Suddenly the man raised his hand, as if to say hello. When his partner looked toward the window as well, Liem waved in return, and for a moment there were only the three of them, sharing a fleeting connection.
Arthur, hovering in the corner, sensed that he was merely a specter, already dead, acknowledged by Norma only as she brushed by him on her way out the door, saying over her shoulder, “Don’t forget your pills.”
“You’re my friend,” Louis replied.
Arthur interpreted the statement to mean that he was Louis’s only friend, for Louis never mentioned anyone else. “You’re my friend, too,” Arthur said, putting as much feeling as he could into his words. For a moment, the two of them maintained eye contact and smiled at each other.
That was true love, she thought, not giving roses but going to work every day and never once complaining about teaching Vietnamese to so-called heritage learners, immigrant and refugee students who already knew the language but merely wanted an easy grade.
“Who are you?” he cried, raising his hand as if to ward off a blow. […]

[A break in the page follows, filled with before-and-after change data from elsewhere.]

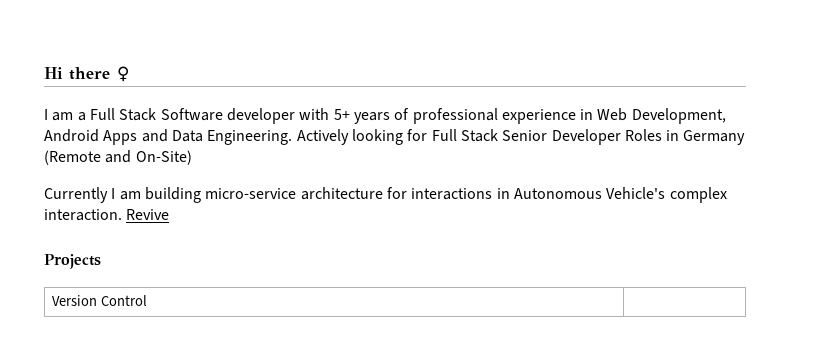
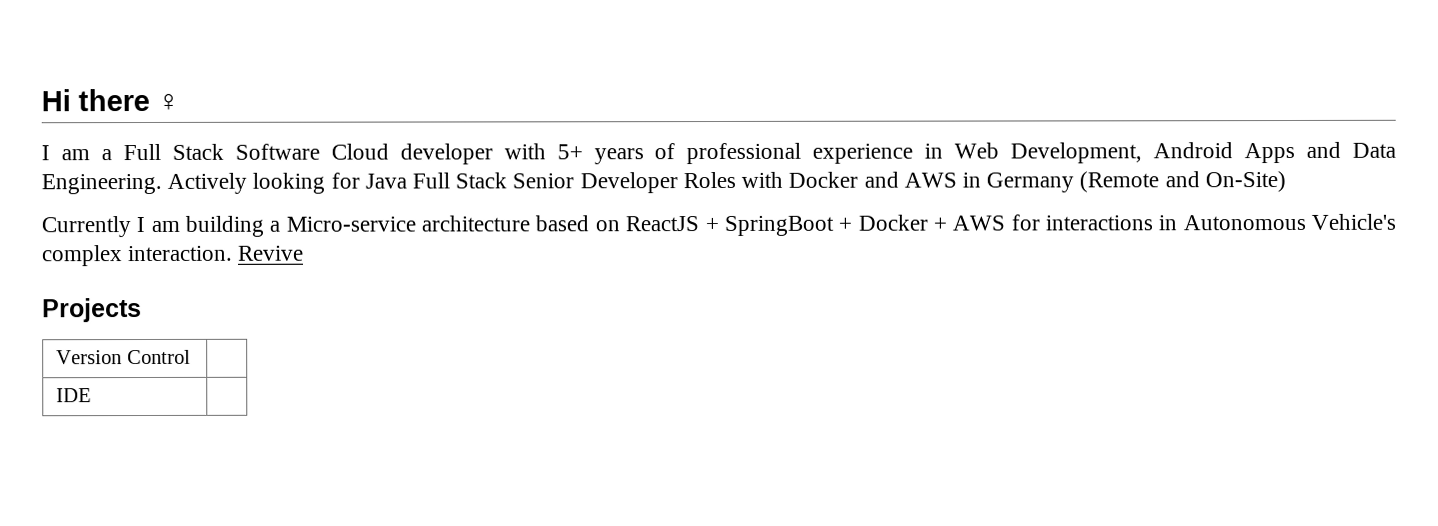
- I am a Full Stack Software developer with 5+ years of professional experience in Web Development, Android Apps and Data Engineering.
+ I am a Full Stack Software Cloud developer with 5+ years of professional experience in Web Development, Android Apps and Data Engineering.
- Actively looking for Full Stack Senior Developer Roles in Germany (Remote and On-Site)
+ Actively looking for Java Full Stack Senior Developer Roles with Docker and AWS in Germany (Remote and On-Site)
- Currently I am building micro-service architecture for interactions in Autonomous Vehicle's complex interaction.
+ Currently I am building a Micro-service architecture based on ReactJS + SpringBoot + Docker + AWS for interactions in Autonomous Vehicle's complex interaction.
+ IDE |

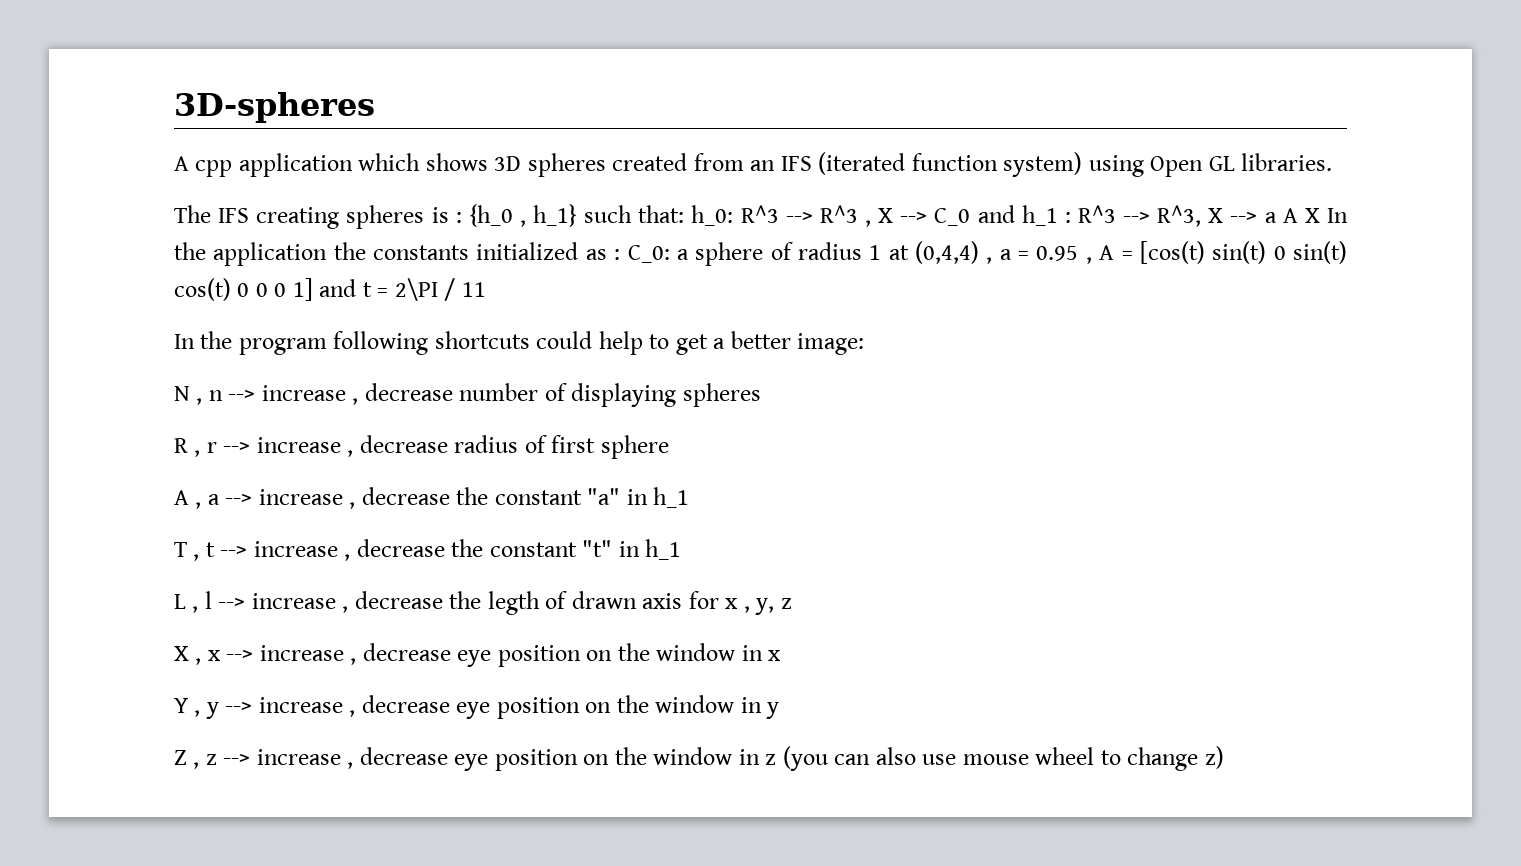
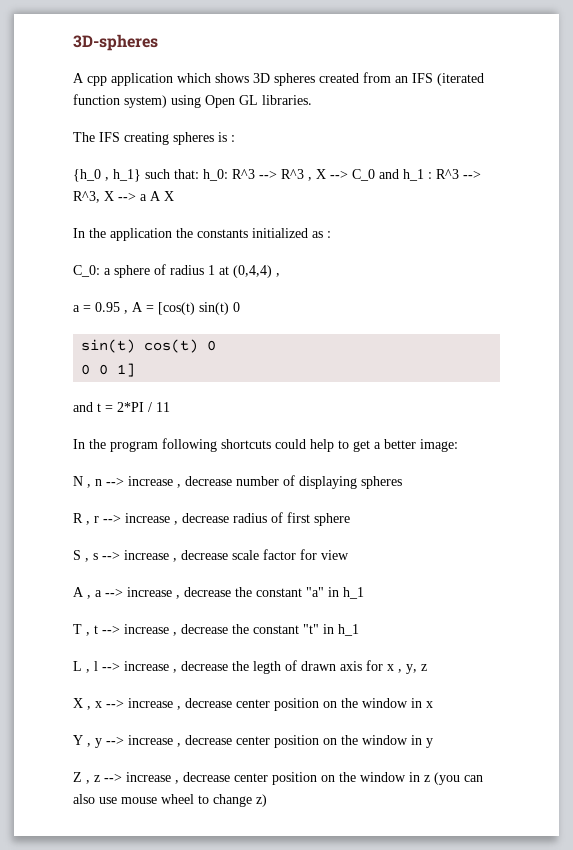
- The IFS creating spheres is : {h_0 , h_1} such that:
+ The IFS creating spheres is :
+ {h_0 , h_1} such that:
- R^3 --> R^3, X --> a A X In the application the constants initialized as : C_0:
+ R^3 --> R^3, X --> a A X
+ In the application the constants initialized as :
+ C_0:
- a sphere of radius 1 at (0,4,4) , a = 0.95 , A = [cos(t) sin(t) 0 sin(t) cos(t) 0 0 0 1] and t = 2\PI / 11
+ a sphere of radius 1 at (0,4,4) ,
+ a = 0.95 , A = [cos(t) sin(t) 0
+ sin(t) cos(t) 0
+ 0 0 1]
+ and t = 2*PI / 11
+ S , s --> increase , decrease scale factor for view
- X , x --> increase , decrease eye position on the window in x
+ X , x --> increase , decrease center position on the window in x
- Y , y --> increase , decrease eye position on the window in y
+ Y , y --> increase , decrease center position on the window in y
- Z , z --> increase , decrease eye position on the window in z (you can also use mouse wheel to change z)
+ Z , z --> increase , decrease center position on the window in z (you can also use mouse wheel to change z)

“It’s just me,” she said. “It’s Yen.”
“Who says I want her back?”
“Don’t be an idiot. You were only half a man before you met her, and you’re back to being half a man now.”
When I spoke, it was so softly that only the stranger curled up behind the belly ring could hear. Then I said it once more, louder: “I can be the father.” Feeling Sam’s hand grip my shoulder, I said it a third time, just to make sure they both heard me right.